En gros, le jeu se déroule dans un monde fantaisiste du genre Seigneur des anneaux. Les élèves doivent se créer un personnage et se réunir dans un sous-groupe. Leur perso peut être un guerrier, un mage ou un guérisseur. Chaque catégorie de personnages possède des caractéristiques et des habiletés qui lui sont propres. Par exemple, le guerrier a plus de point de vie et peut encaisser plus de dommages, mais le mage a plus de points de pouvoir qui lui permettent d'utiliser divers sorts. Une équipe bien équilibrée qui compte au moins un personnage de chaque type a de meilleures chances de réussir.
Au gré des journées, l'enseignant (le maître du jeu) peut récompenser les aventuriers en leur accordant des points d'expérience, ce qui permet aux élèves de monter aux niveaux supérieurs. En montant de niveau, les élèves ont accès à de nouveaux pouvoirs, de nouveaux uniformes pour leur avatar et de nouveaux compagnons (il s'agit habituellement de petites créatures mythologiques). En cas de mauvais comportements, les élèves peuvent perdre des points de vie et s'ils tombent à zéro, ils "tombent au combat". Ce qui est intéressant, c'est que si cela se produit, non seulement le jeune subit une conséquence négative, mais en plus toute son équipe perd des points de vie. Cela fait en sorte que des élèves qui se comportent généralement mal ou qui ne font pas leurs devoirs sont doublement motivés de faire l'effort de bien se comporter puisque leurs camarades en subissent aussi les conséquences.
En plus de tout ça, si l'enseignant le souhaite, les évaluations et les pratiques de français peuvent devenir des combats dans lesquels les élèves affrontent des monstres. S'ils répondent bien à la question, le monstre encaisse du dommage mais dans le cas contraire, c'est le joueur ou l'équipe qui perd des points. C'est absolument génial et c'est l'aspect du jeu que je préfère. Je n'ai jamais vu des élèves avoir autant de plaisir à faire des exercices de français et de maths de ma vie et je n'ai jamais vu des élèves souhaiter aussi ardemment s'améliorer afin d'être en mesure de battre le monstre lors de leur prochain combat. C'est phénoménal.

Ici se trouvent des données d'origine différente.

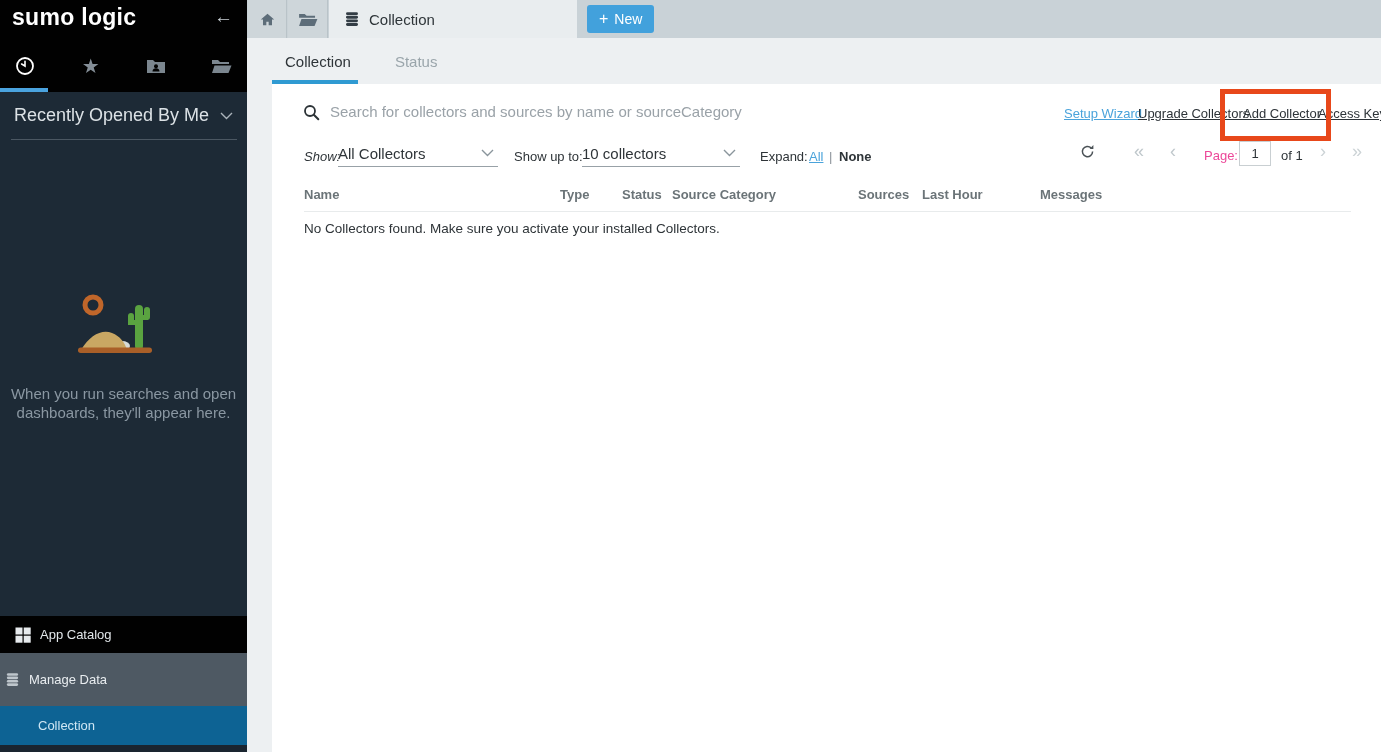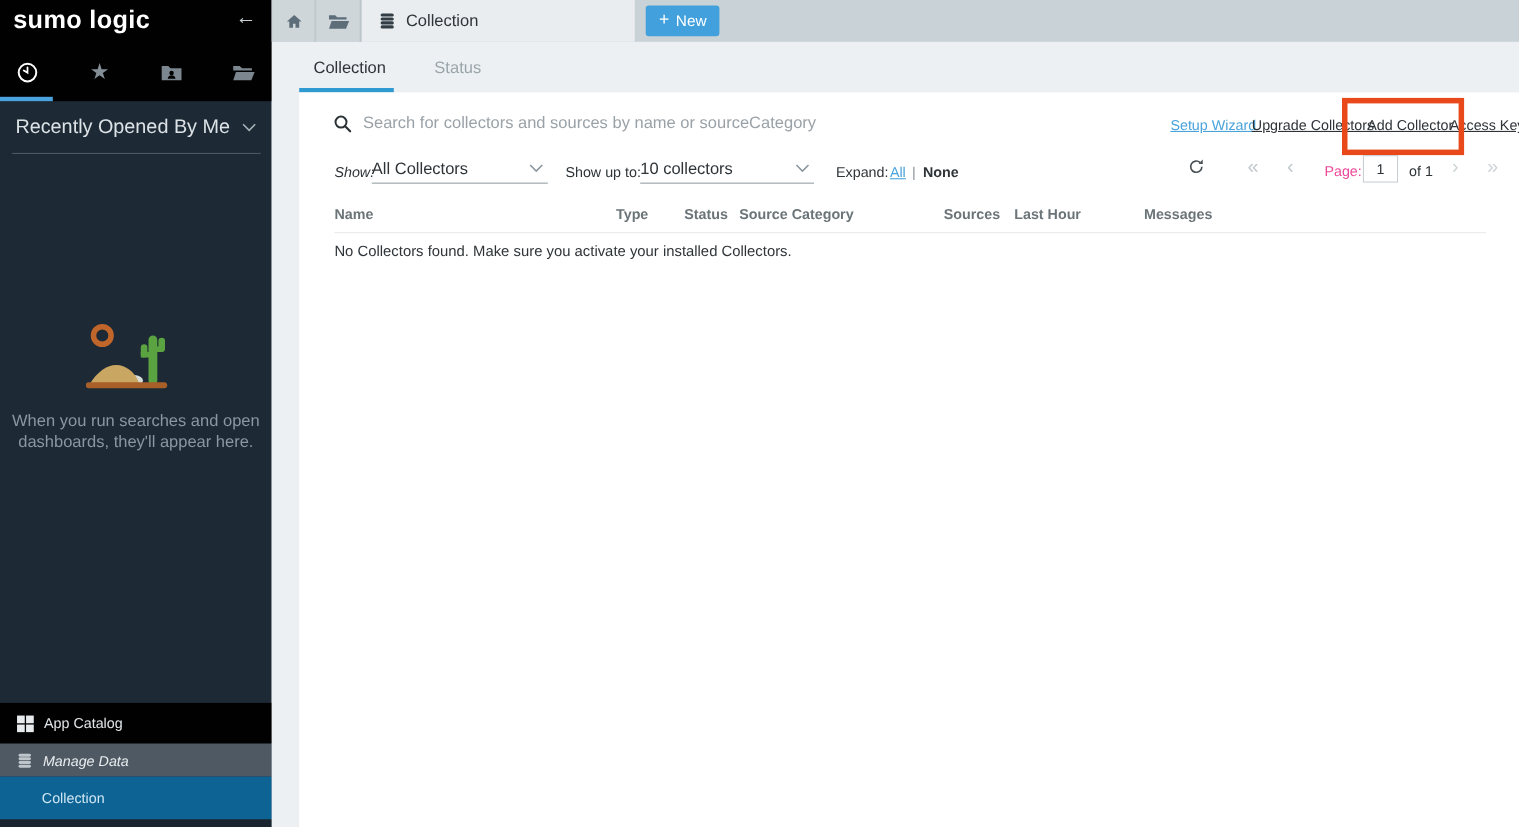--- a/index.html
+++ b/index.html
@@ -20,7 +20,7 @@
   .recent-underline { position:absolute; top:139px; left:11px; width:226px; height:1px; background:#4b5762; }
   .empty-state { position:absolute; top:293px; left:0; width:247px; text-align:center; }
   .empty-title { margin-top:26px; font-size:28px; color:#a9b3bb; font-weight:400; }
-  .empty-desc { margin-top:13px; font-size:15px; color:#8a97a2; line-height:19px; padding:0 10px; }
+  .empty-desc { margin-top:25px; font-size:15px; color:#8a97a2; line-height:19px; padding:0 10px; }
   .sb-bottom { position:absolute; bottom:0; left:0; width:247px; }
   .sb-item { display:flex; align-items:center; font-size:13px; cursor:pointer; }
   .sb-item.ac { height:37px; background:#010101; color:#e2e7ea; padding-left:15px; gap:9px; }

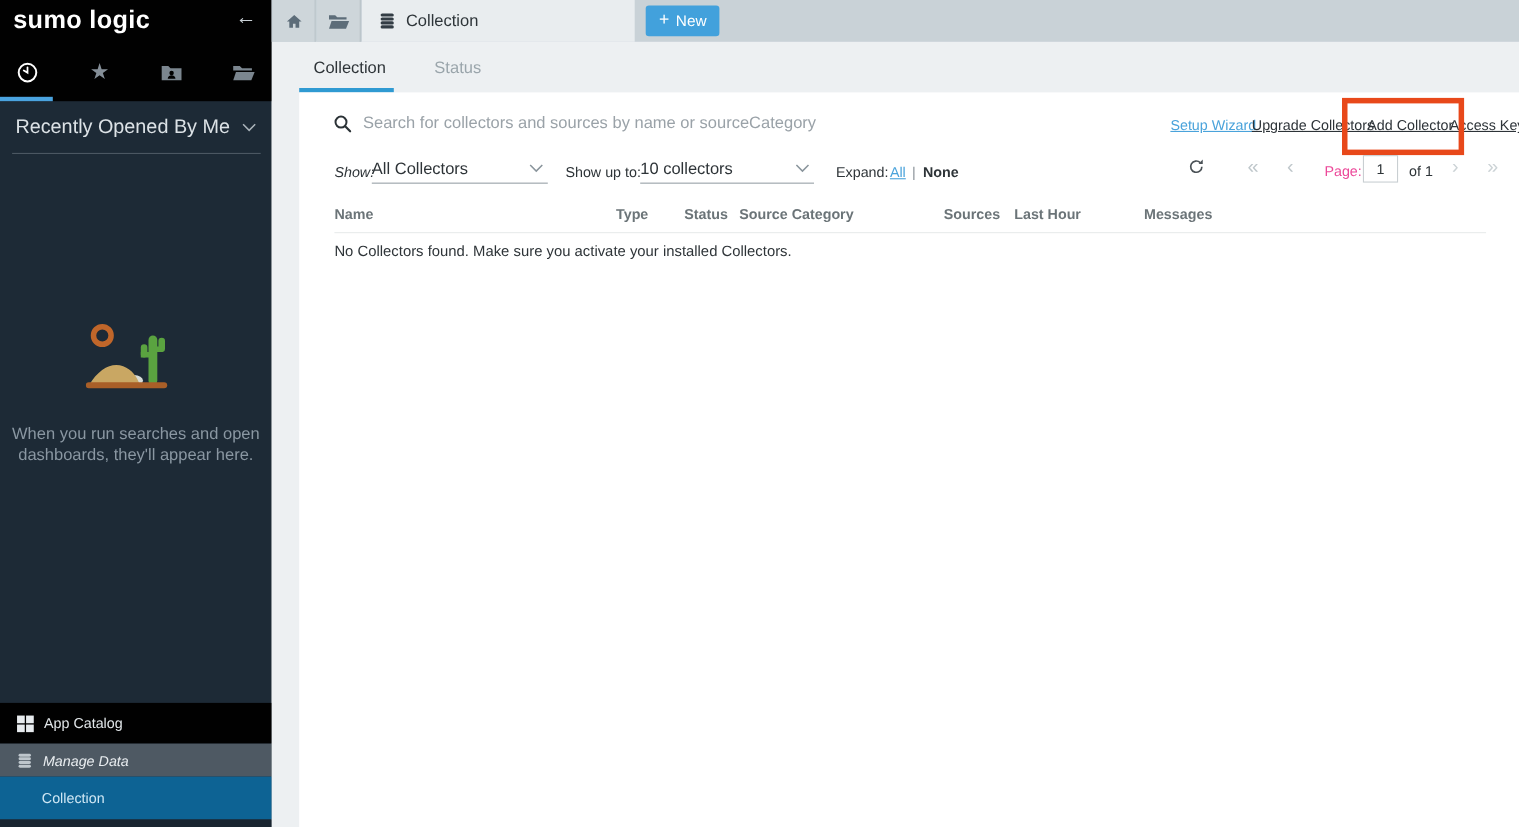--- a/index.html
+++ b/index.html
@@ -24,7 +24,7 @@
   .sb-bottom { position:absolute; bottom:0; left:0; width:247px; }
   .sb-item { display:flex; align-items:center; font-size:13px; cursor:pointer; }
   .sb-item.ac { height:37px; background:#010101; color:#e2e7ea; padding-left:15px; gap:9px; }
-  .sb-item.md { height:30px; background:#4e5963; color:#e9edf0; padding-left:15px; gap:9px;font-style:italic; }
+  .sb-item.md { height:53px; background:#4e5963; color:#e9edf0; padding-left:5px; gap:9px; }
   .sb-item.col { height:39px; background:#0d6394; color:#cfe7f4; padding-left:38px; }
   .sb-strip { height:7px; background:#1a2530; }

Ce jeu a eu un impact majeur sur le fonctionnement de ma classe et sur la motivation des élèves. Je n'ai jamais utilisé un programme qui se marie aussi bien avec le travail que je fais auprès des élèves. Je suis vraiment emballé et si vous êtes un(e) collègue, je vous encourage fortement à l'essayer. C'est québécois, par dessus le marché!
Évidemment, comme n'importe quel programme, ce ne sont pas tous les aspects du jeu qui sont intéressants, mais le prof a la capacité de personnaliser le jeu à son goût. L'interface graphique est encore assez sommaire, mais j'ai bon espoir qu'avec de plus en plus d'abonnés et de revenus, les concepteurs du jeun seront en mesure de nous offrir des graphiques et des animations plus élaborées.
Contrairement à ce que je craignais, je n'ai pas l'impression que le jeu constitue un détournement du rôle réel de l'école. J'ai plutôt le sentiment qu'il s'agit d'un ajout à ce que je fais déjà. Un plus.
Si vous l'essayez, vous m'en donnerez des nouvelles!